Larry Ellison, co-founder and executive chairman of Oracle Corp., speaks during the Oracle OpenWorld conference in San Francisco on Oct. 22, 2018.
David Paul Morris | Bloomberg | Getty Images
Oracle unveiled a brand-new electronic health record on Tuesday, its most significant health-care product update since acquiring the medical records giant Cerner for $28 billion in 2022.
An electronic health record, or an EHR, is a digital version of a patient’s medical history that’s updated by doctors and nurses over time. EHR software can be complex and cumbersome for clinicians to use, but it’s become an integral component of the modern U.S. health-care system.
Oracle’s latest EHR is equipped with cloud and artificial intelligence capabilities that will make it easier to navigate and set up, the company said. There are no menus or drop-down screens, and doctors can pull up the information they need by asking questions with their voices. Ideally, this will allow doctors to spend less time searching through records and more time caring for patients, Oracle said.
“It’s not just a scribe. It’s not an assistant. It’s almost like having your own resident,” Seema Verma, executive vice president and general manager of Oracle Health and Life Sciences, told CNBC in an interview.
Oracle’s new offering could help boost its position within the fiercely competitive EHR market, where it has struggled to maintain its footing in recent years. In 2023, Oracle saw its largest net hospital loss on record while market leader Epic Systems, Oracle’s top rival, was the only company that saw a net increase in acute care market share, according to a report from KLAS Research.

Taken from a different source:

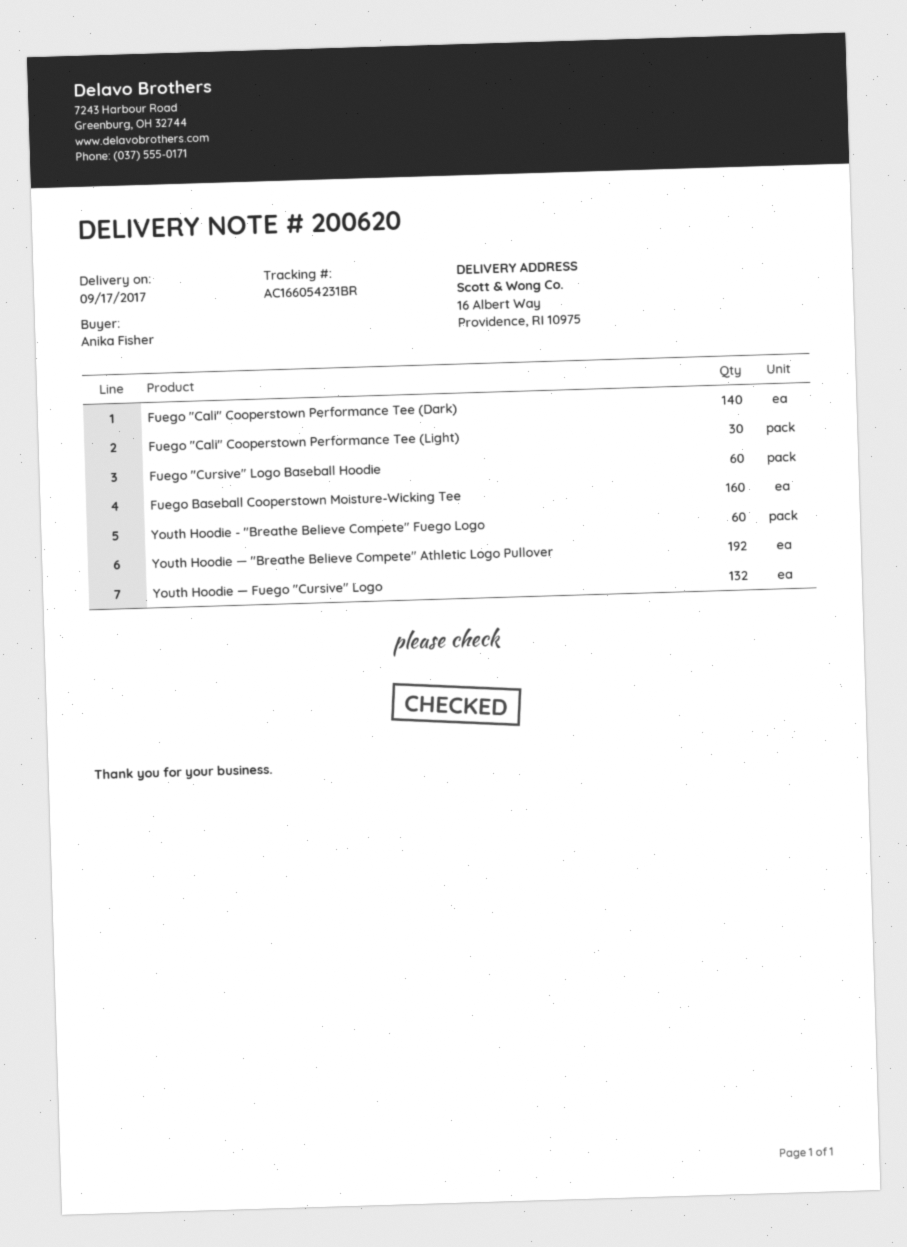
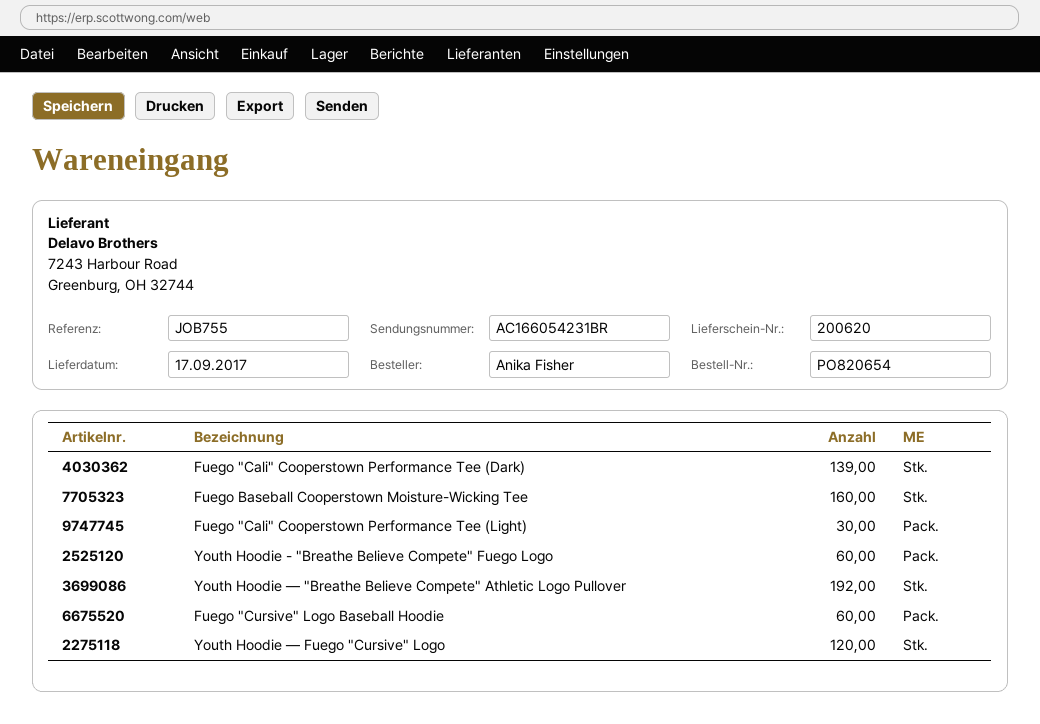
Fuego "Cali" Cooperstown Performance Tee (Dark): 140 -> 139
Youth Hoodie — Fuego "Cursive" Logo: 132 -> 120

Cerner contributed $5.9 billion to Oracle’s total revenue in fiscal 2023. Epic generated $4.9 billion in revenue last year.
Oracle co-founder and Chairman Larry Ellison delivers a keynote address during the Oracle OpenWorld on October 22, 2018 in San Francisco, California.
Justin Sullivan | Getty Images
The new EHR has been in the works since Oracle acquired Cerner, but it was not built on top of Cerner’s existing infrastructure, Verma said. That means current Cerner customers will have to decide whether to migrate to the separate system.
“Just think about crumbling infrastructure in a house, you’re not going to put new things on top of it,” she said. “That was the conclusion that we came to when we looked at the Cerner technology, so what we’re introducing to the market is something that’s brand new.”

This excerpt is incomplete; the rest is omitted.